Judging from his wild, white whiskers, his welcoming demeanor, and the vintage Western wooden desk in his office, you might peg Eric Rickart as a cowboy-become-scientist. But while he’s certainly at home in the Great Basin leading field studies of regional mammals, he’s got more than his fair share of wanderlust for exotic tropical locales.

 

 

For good reason: 30 years of explorations have given science a new understanding and appreciation for the biodiversity in a specific wild place.  He and his coauthors, Lawrence Heaney and Danilo Balete, just published what is sure to be known as the guide, called The Mammals of Luzon. Over the past 15 years, they discovered two new genera and nineteen new species of mammals from Luzon Island.

 

Luzon, in Southeast Asia, is the largest island in the Philippines and home to the capital, Manilla.  Nearly 50 million people live there, but it’s about the size of Indiana. Think about squeezing the population from the entire U.S. west coast – California, Oregon and Washington – into Indiana, and you’ve got Luzon. So what is it that draws Rickart to this exotic locale – the weather, the lush mountains and valleys, the ocean, the mai tais??

 

All of the above (well, I’m not sure about the mai tais). Rickart is interested in biogeography, or the distribution of species in geographic space and over geological time. Luzon, as it turns out, is the perfect storm of unique geographic features.


First, it’s turbulent.

 

An oceanographer will tell that the ocean floor around Luzon is a fantasy land of rift zones, trenches, and odd features. In fact, there are subduction zones on both the west side and the east side of the island. For laypeople, that means that pieces of the earth’s crust are being pulled down in the mantle, resulting in lots of volcanoes… 25 of them on Luzon alone! This makes the island more seismically active than anywhere in the continental U.S.

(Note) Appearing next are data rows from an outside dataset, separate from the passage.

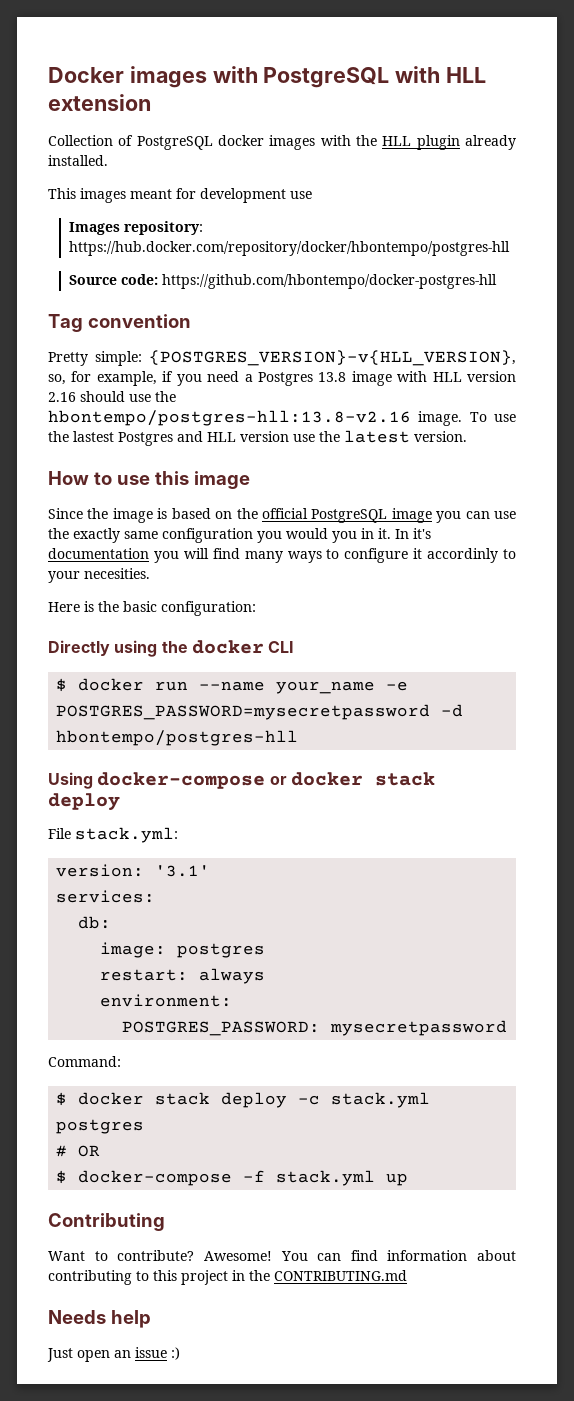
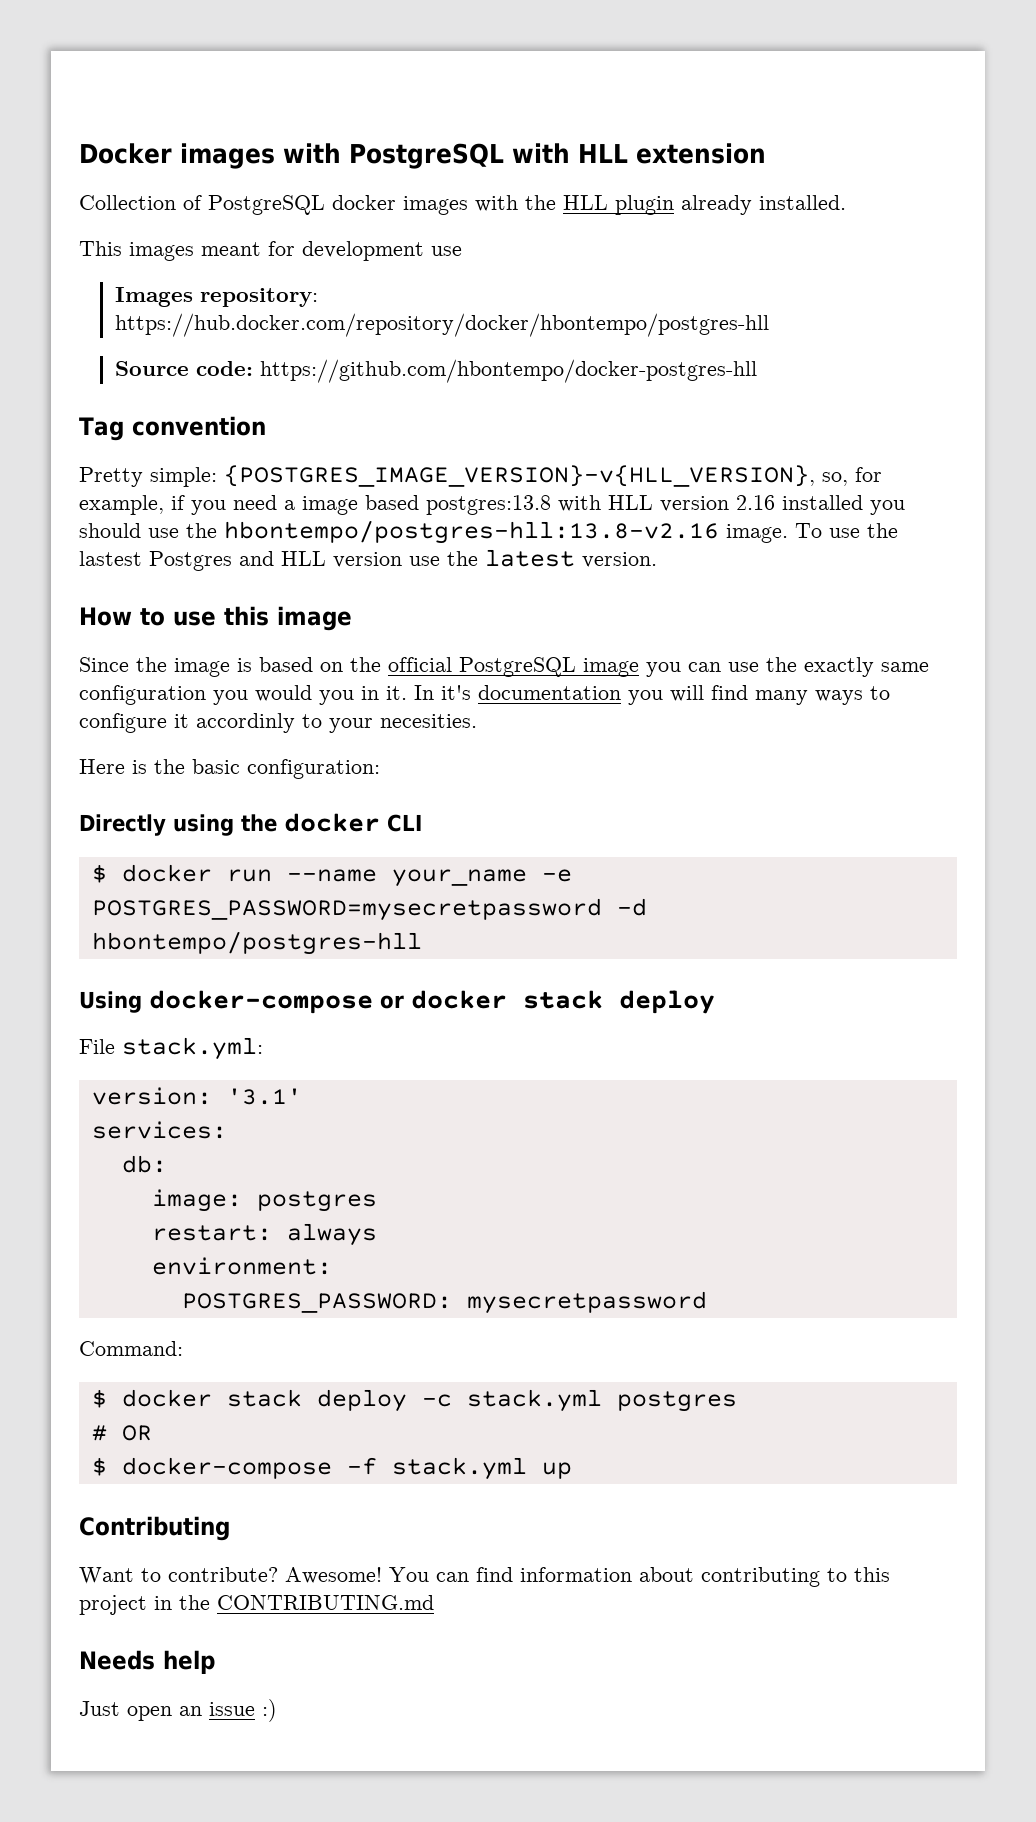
- Pretty simple: {POSTGRES_VERSION}-v{HLL_VERSION}, so, for example, if you need a Postgres 13.8 image with HLL version 2.16 should use the hbontempo/postgres-hll:13.8-v2.16 image.
+ Pretty simple: {POSTGRES_IMAGE_VERSION}-v{HLL_VERSION}, so, for example, if you need a image based postgres:13.8 with HLL version 2.16 installed you should use the hbontempo/postgres-hll:13.8-v2.16 image.

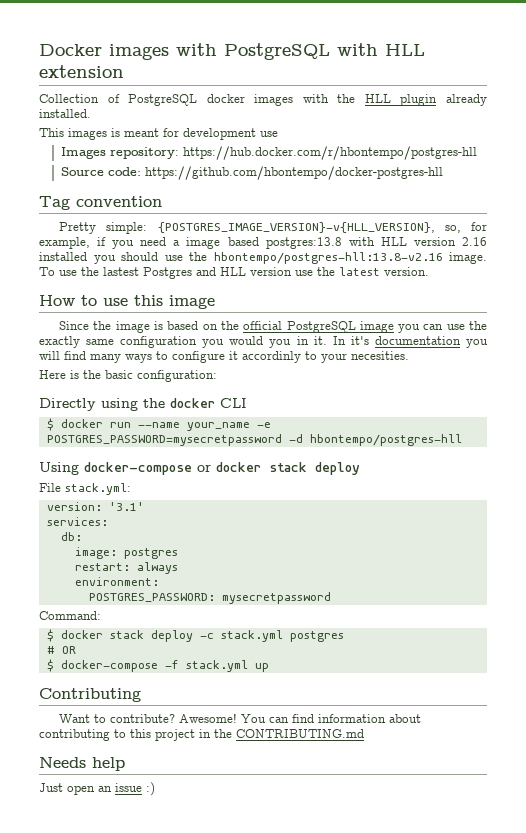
- This images meant for development use
+ This images is meant for development use
- Images repository: https://hub.docker.com/repository/docker/hbontempo/postgres-hll
+ Images repository: https://hub.docker.com/r/hbontempo/postgres-hll

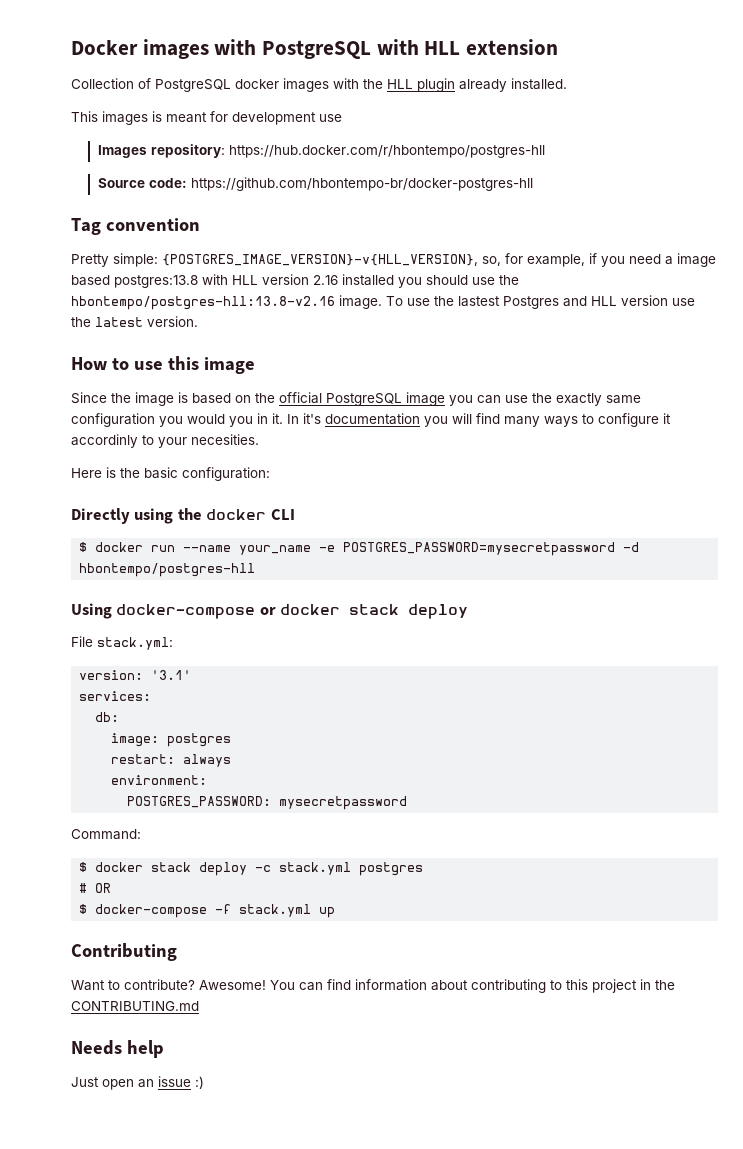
- Source code: https://github.com/hbontempo/docker-postgres-hll
+ Source code: https://github.com/hbontempo-br/docker-postgres-hll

Second, typhoons live here.

The track of typhooons over the Philippines, 2009-2013
 

We call them hurricanes, but whatever they’re called, violent winds, rains, storm surges, and floods rip through the island regularly. It’s so regular that “storm forests” of permanently stunted trees with twisted branches, and with many fallen trees and limbs are a natural feature of the island.


Third, it’s tropical.

 

Mai tais, right? Well, not everywhere – when you combine a tropical latitude with the volcanoes, you get some very interesting high altitude ecosystems. Unlike Utah, the variation between seasons just doesn’t exist. It’s relatively warm and wet all year long. As you gain altitude, the air gets thinner and is less able to hold moisture. So Luzon has clouds that permanently form around the tops of their volcanic mountains – called cloud forests or mossy forests – and this is a supremely wet climate where you can have up to five meters (almost 200 inches) of rainfall a year! Unique flora and fauna have evolved in these unique environments.


Fourth, humans have pillaged.



Not to malign Filipinos. Spain ruled here for 300 years, then the islands were a U.S. colony (later commonwealth) from 1901 until the end of World War II, which brought huge devastation to the country. But whether in war or peace, the natural spaces on the island have been radically altered. Natural habitat on Luzon is tropical forest, and from about 1955 to 2000, total forest cover declined from roughly 55% to 20% of the total island area; slightly more than 2 million hectares. Most of the remaining forest is in the highlands above 1000 m elevation, and much of this is heavily disturbed.


Fifth, it’s isolated.

Dark green represents land levels today, light green is during last ice age. It remained isolated even with low ocean levels.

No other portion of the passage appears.